YOUR OBJECTIVE: For this listing, reproduce the line with "padding-left: 18px ->", the line with "-> <div><span>SWR: ≤1.5</span></div>", and the lines between, exactly as they stand. Leave out pictures and all other lines.

Start of INPUT DATA

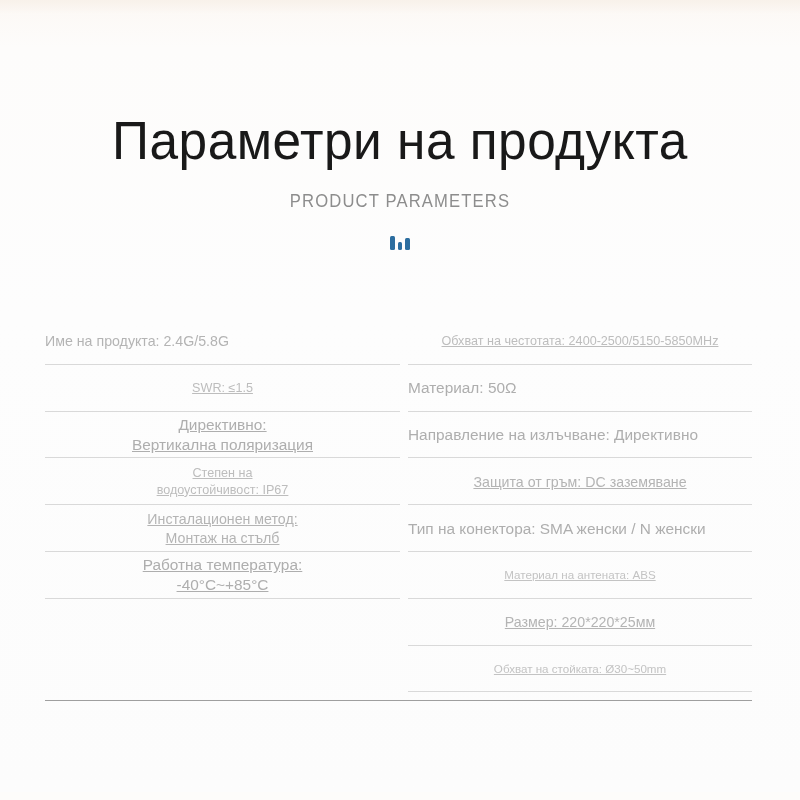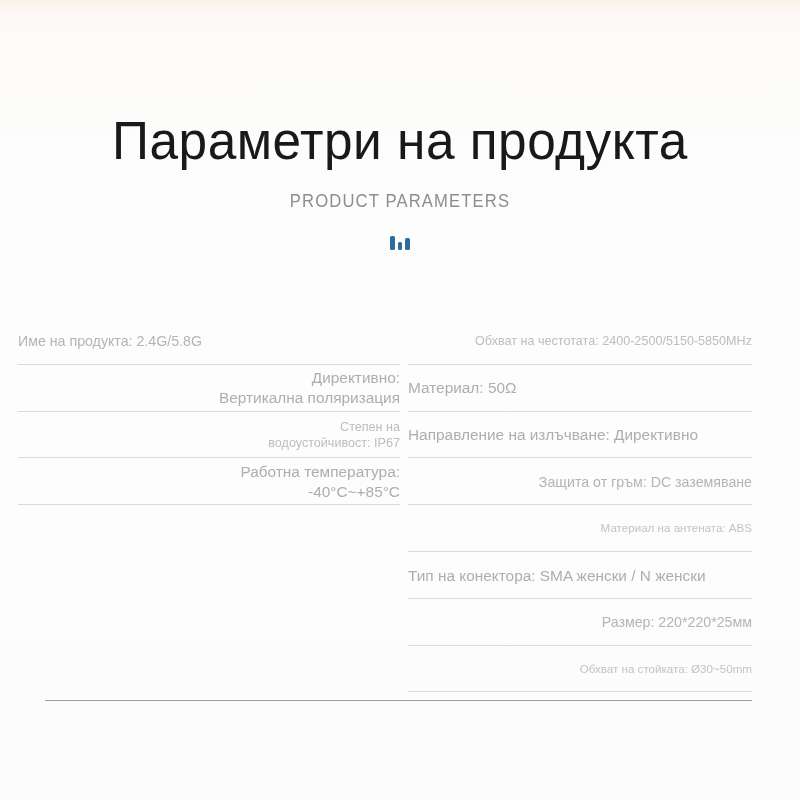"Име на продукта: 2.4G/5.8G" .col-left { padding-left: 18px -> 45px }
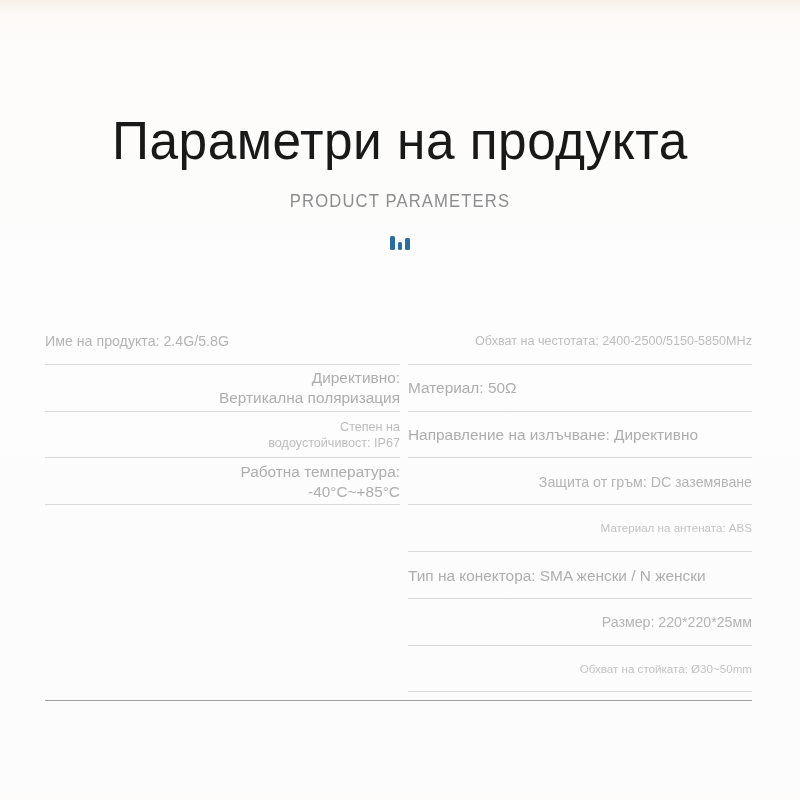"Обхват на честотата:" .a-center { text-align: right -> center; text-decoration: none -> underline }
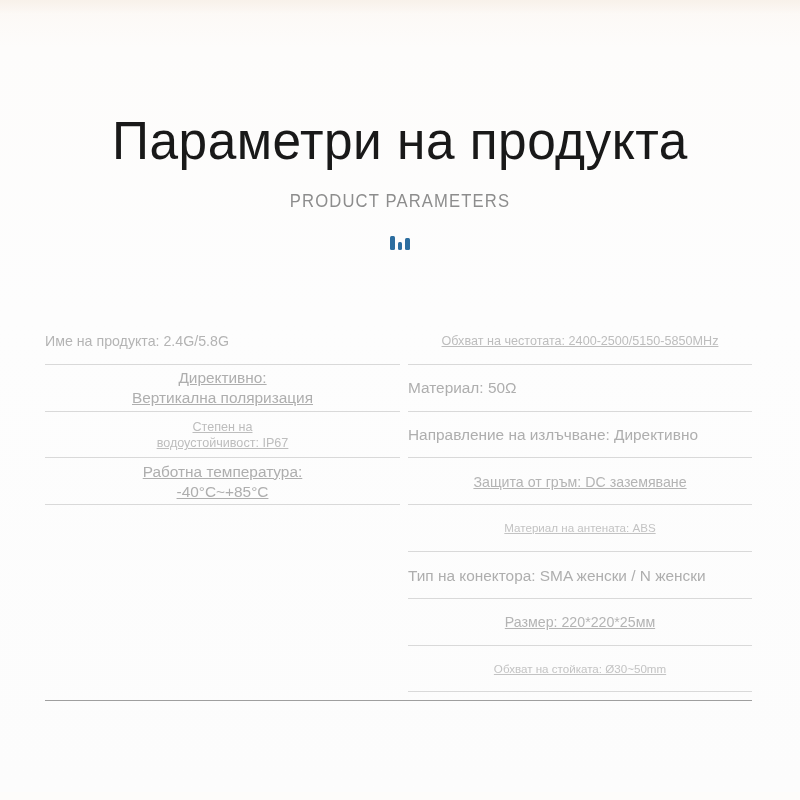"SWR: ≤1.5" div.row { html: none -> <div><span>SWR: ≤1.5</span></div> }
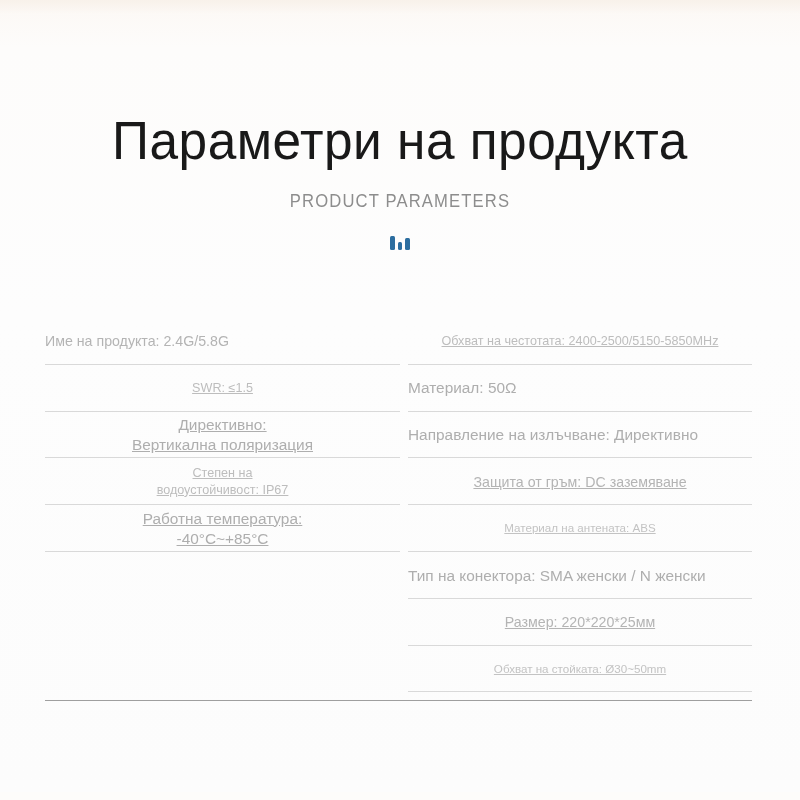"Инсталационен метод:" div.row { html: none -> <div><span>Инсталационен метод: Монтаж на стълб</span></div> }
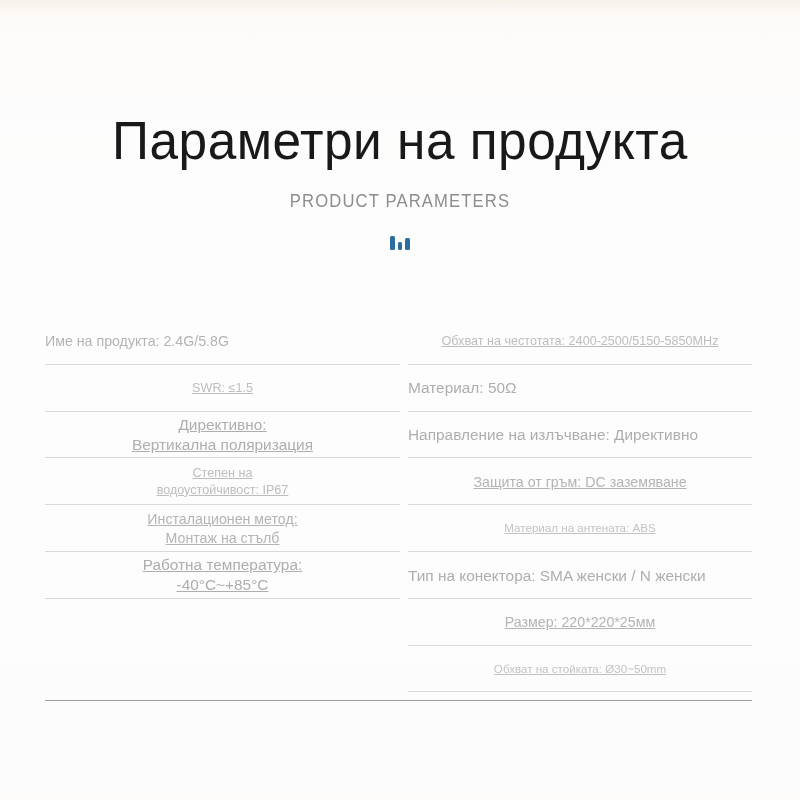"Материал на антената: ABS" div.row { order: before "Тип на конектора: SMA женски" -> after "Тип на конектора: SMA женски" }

End of INPUT DATA
Start of INPUT DATA

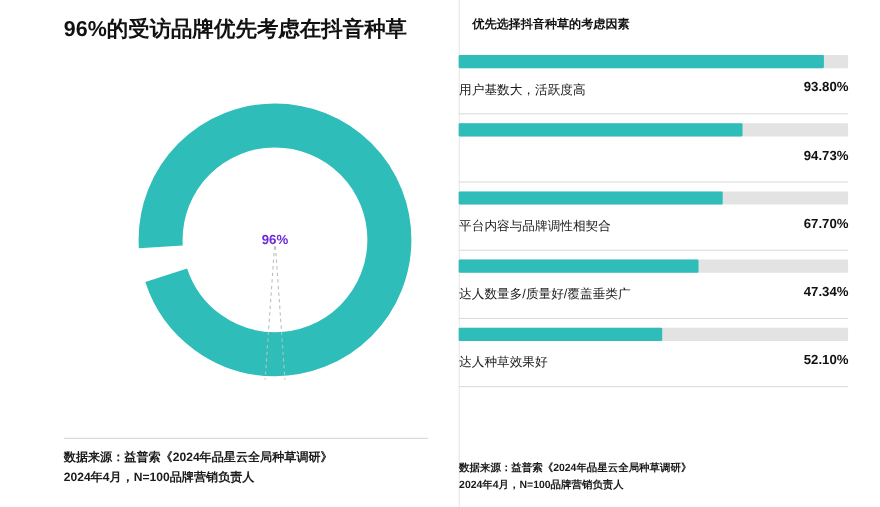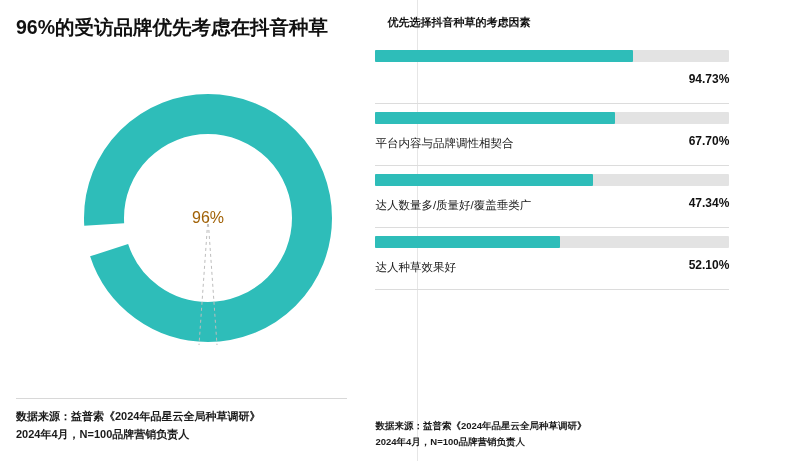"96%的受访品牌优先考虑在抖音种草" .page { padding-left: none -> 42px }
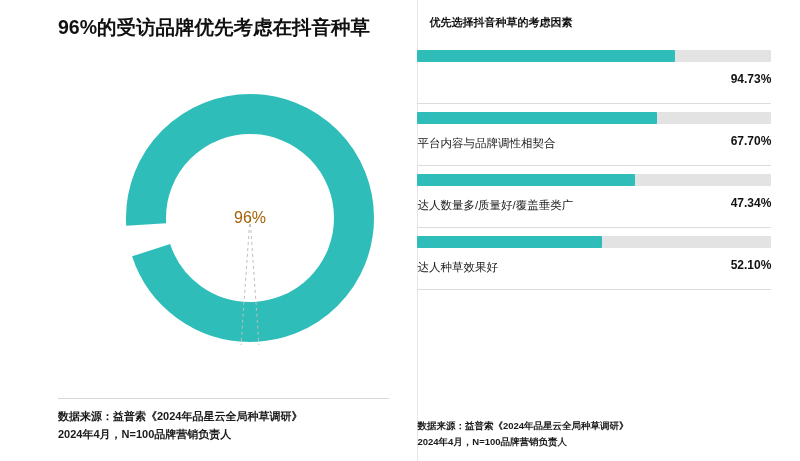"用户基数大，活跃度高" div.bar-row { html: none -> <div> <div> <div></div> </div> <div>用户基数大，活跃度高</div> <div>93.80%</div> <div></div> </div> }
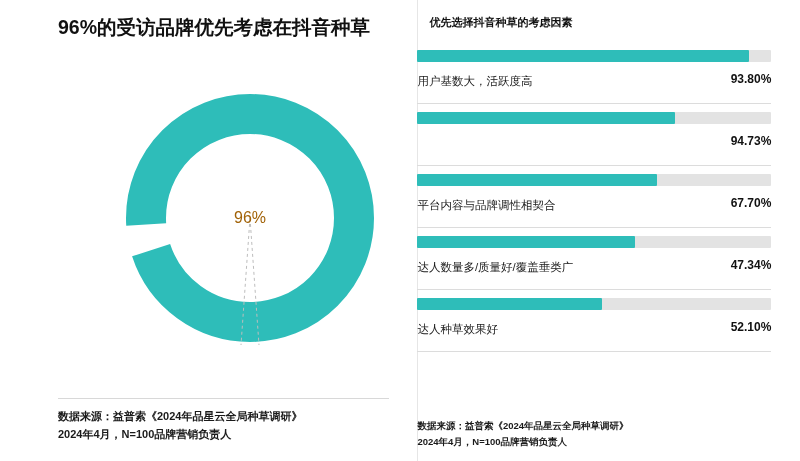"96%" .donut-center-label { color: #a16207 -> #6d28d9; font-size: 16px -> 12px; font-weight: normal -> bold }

End of INPUT DATA

TASK ANSWER:
"Име на продукта: 2.4G/5.8G" .col-left { padding-left: 18px -> 45px }
"Обхват на честотата:" .a-center { text-align: right -> center; text-decoration: none -> underline }
"SWR: ≤1.5" div.row { html: none -> <div><span>SWR: ≤1.5</span></div> }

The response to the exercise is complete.